Scan the records for lines holding "microdata". Say how many there are and give nothing else.

Revision tracking records:
——————————

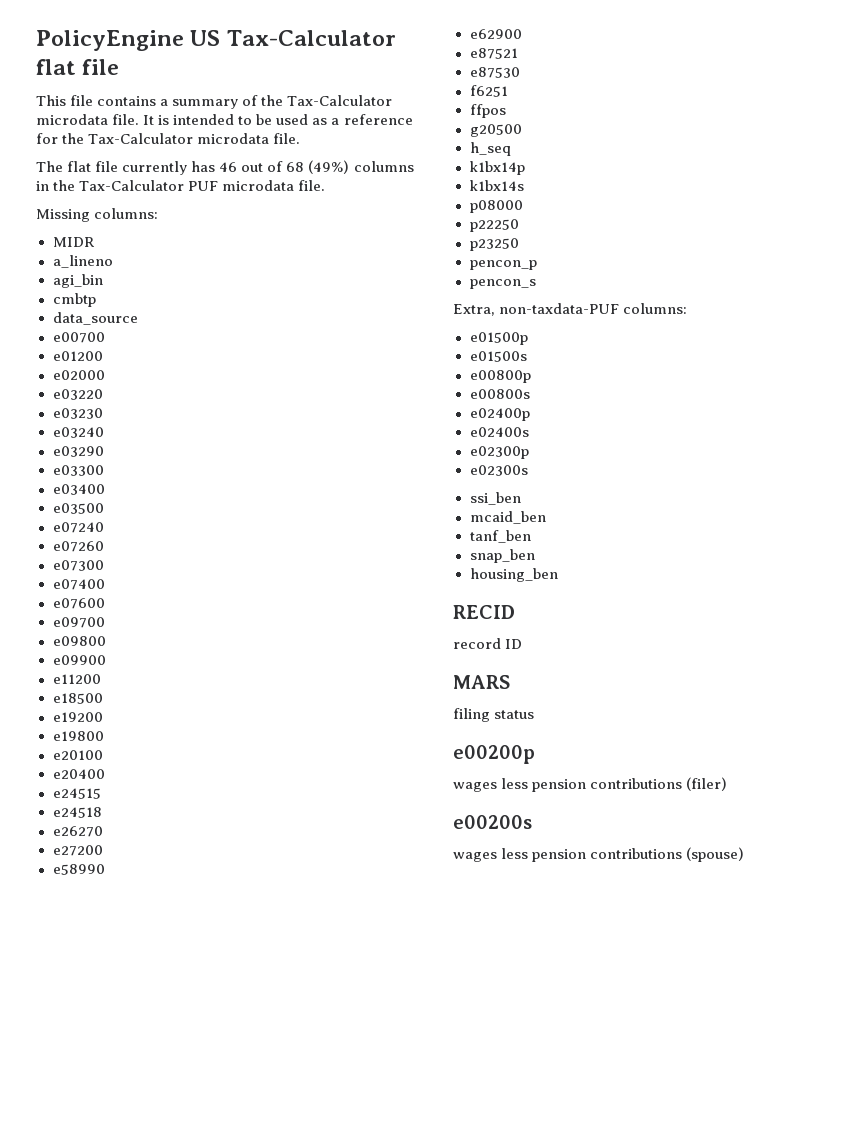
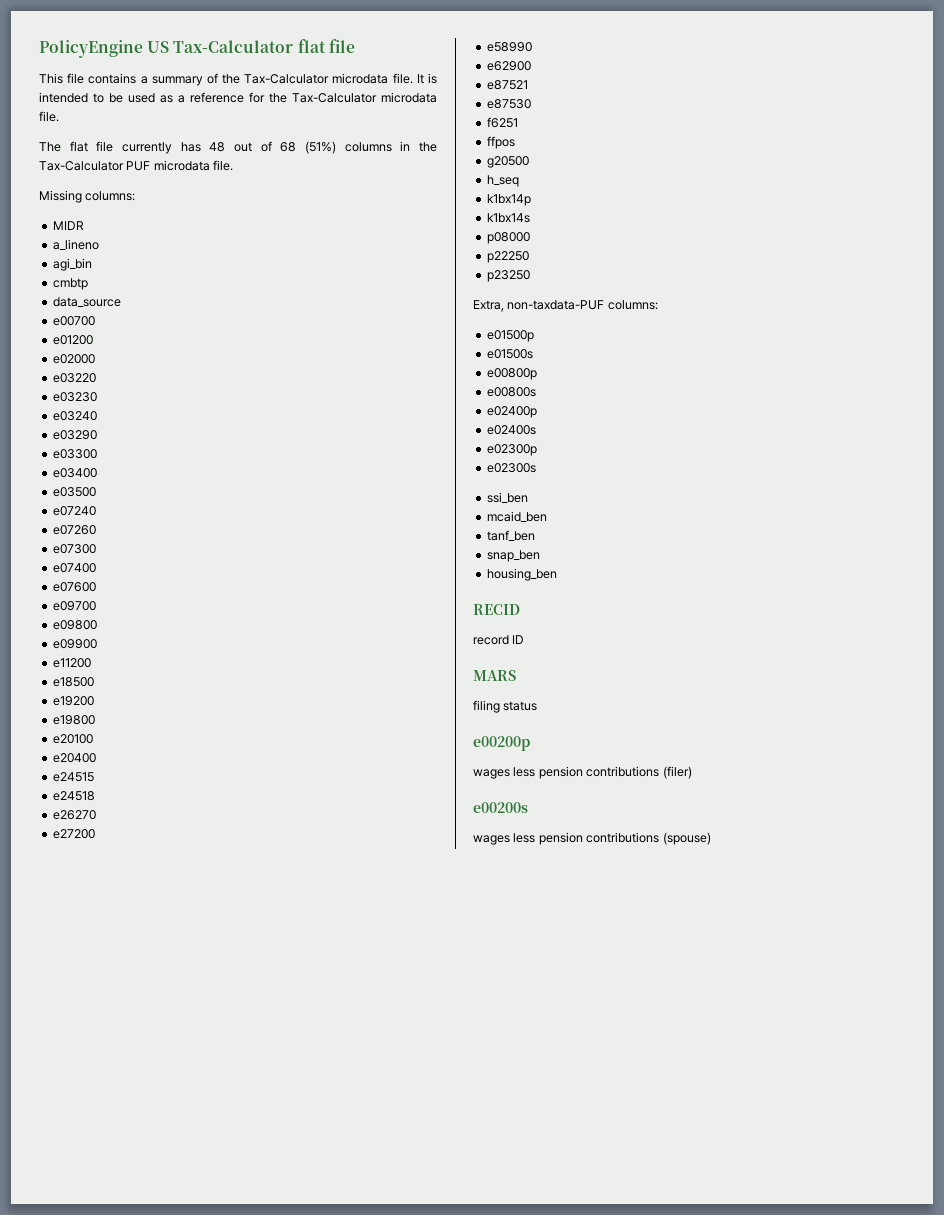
- The flat file currently has 46 out of 68 (49%) columns in the Tax-Calculator PUF microdata file.
+ The flat file currently has 48 out of 68 (51%) columns in the Tax-Calculator PUF microdata file.
- pencon_p
- pencon_s

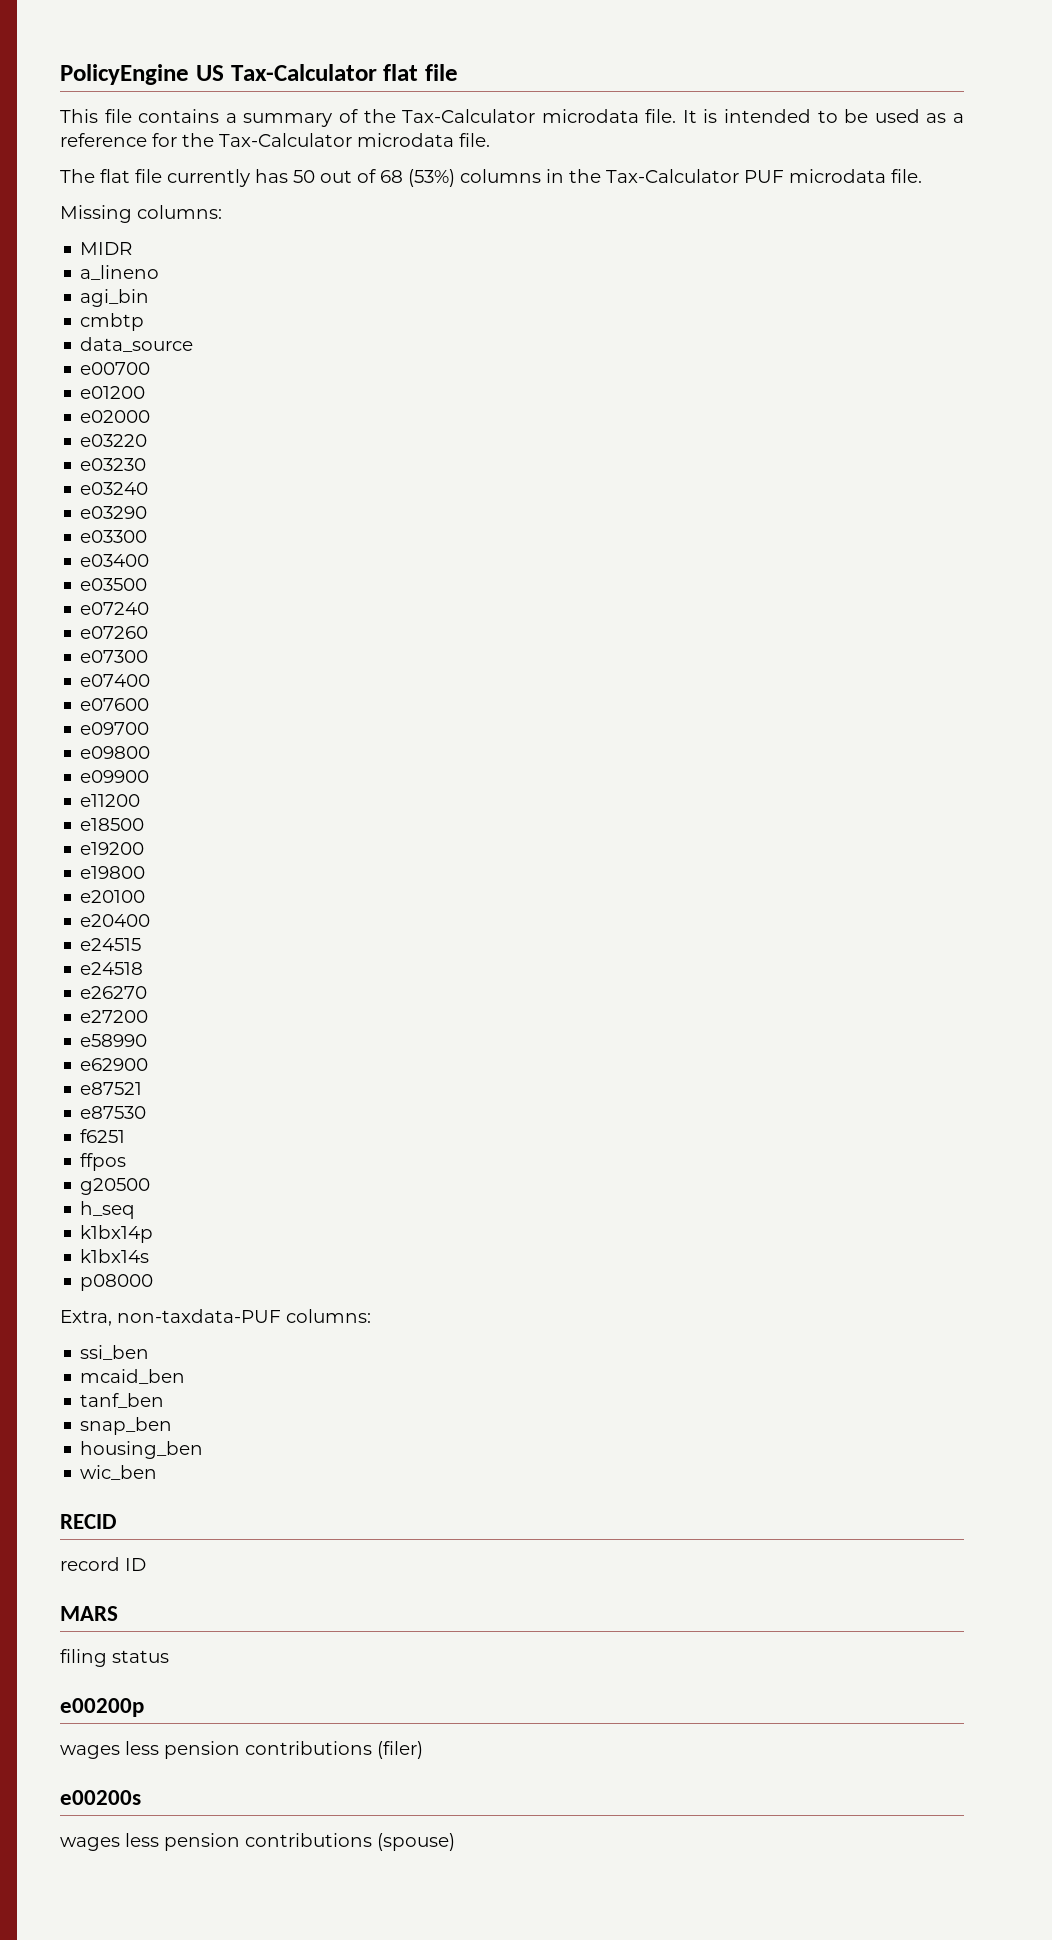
- The flat file currently has 48 out of 68 (51%) columns in the Tax-Calculator PUF microdata file.
+ The flat file currently has 50 out of 68 (53%) columns in the Tax-Calculator PUF microdata file.
- p22250
- p23250
- e01500p
- e01500s
- e00800p
- e00800s
- e02400p
- e02400s
- e02300p
- e02300s
+ wic_ben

——————————

* ANSWER *
4